#### [Assignment]
Set down the data below word for word, and leave the images aside.
Input data Start Marker
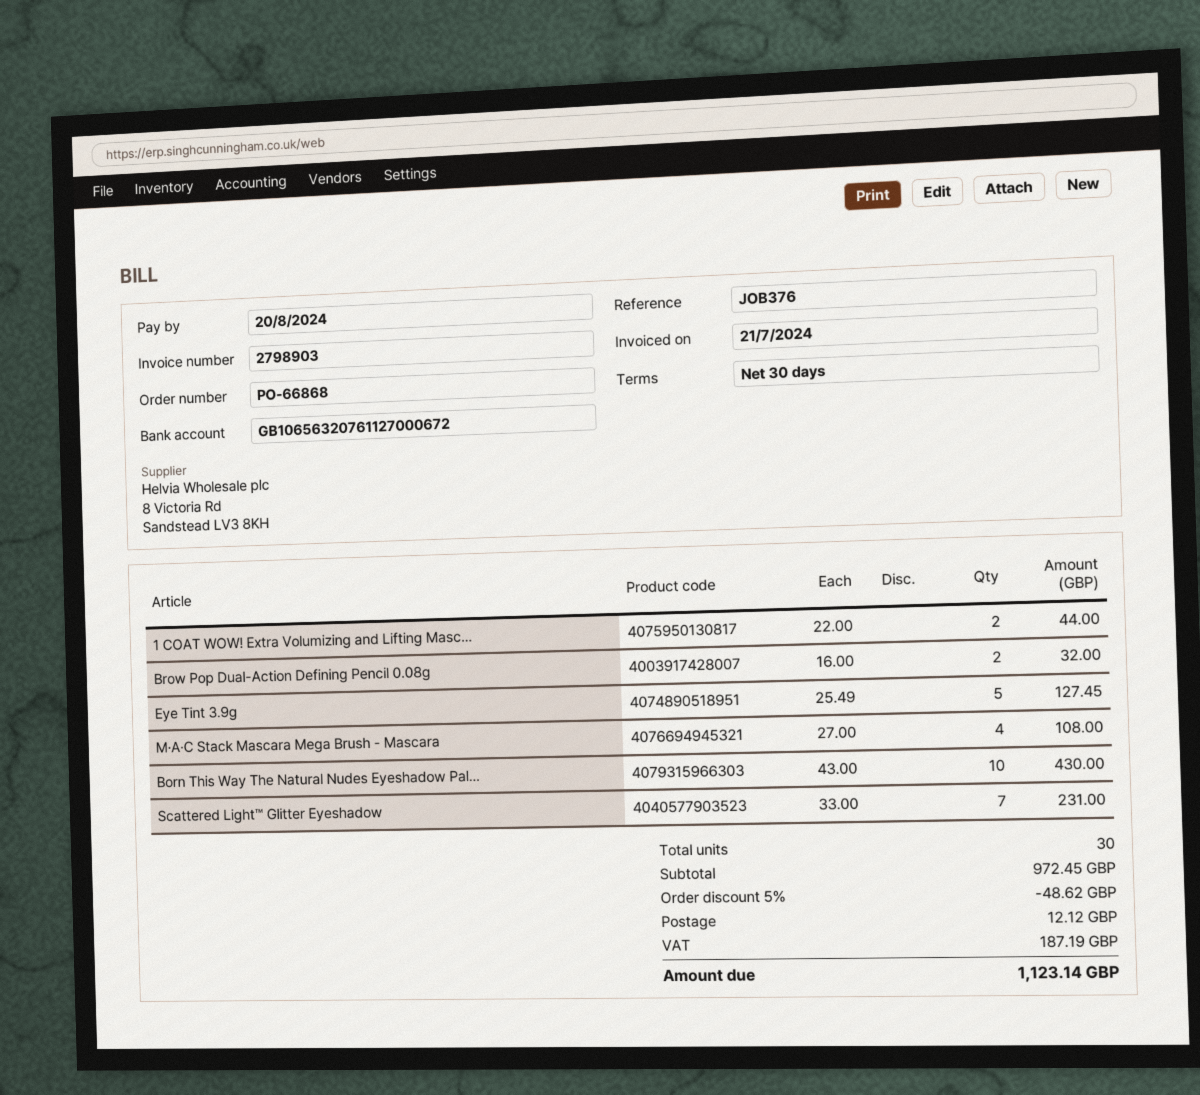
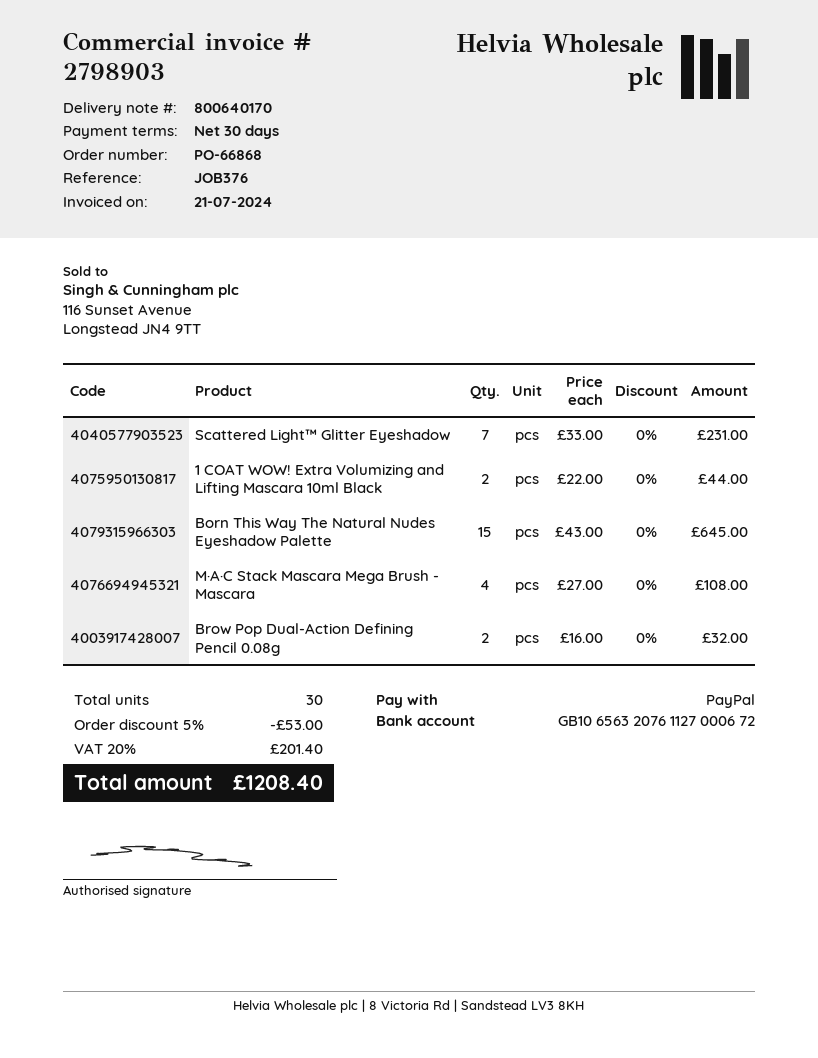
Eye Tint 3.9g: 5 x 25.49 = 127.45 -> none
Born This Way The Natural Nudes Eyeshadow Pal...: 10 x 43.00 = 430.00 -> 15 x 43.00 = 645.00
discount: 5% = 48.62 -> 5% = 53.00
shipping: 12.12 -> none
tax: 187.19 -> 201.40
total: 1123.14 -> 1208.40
Input data End Marker
#### [Solution to this task]
Eye Tint 3.9g: 5 x 25.49 = 127.45 -> none
Born This Way The Natural Nudes Eyeshadow Pal...: 10 x 43.00 = 430.00 -> 15 x 43.00 = 645.00
discount: 5% = 48.62 -> 5% = 53.00
shipping: 12.12 -> none
tax: 187.19 -> 201.40
total: 1123.14 -> 1208.40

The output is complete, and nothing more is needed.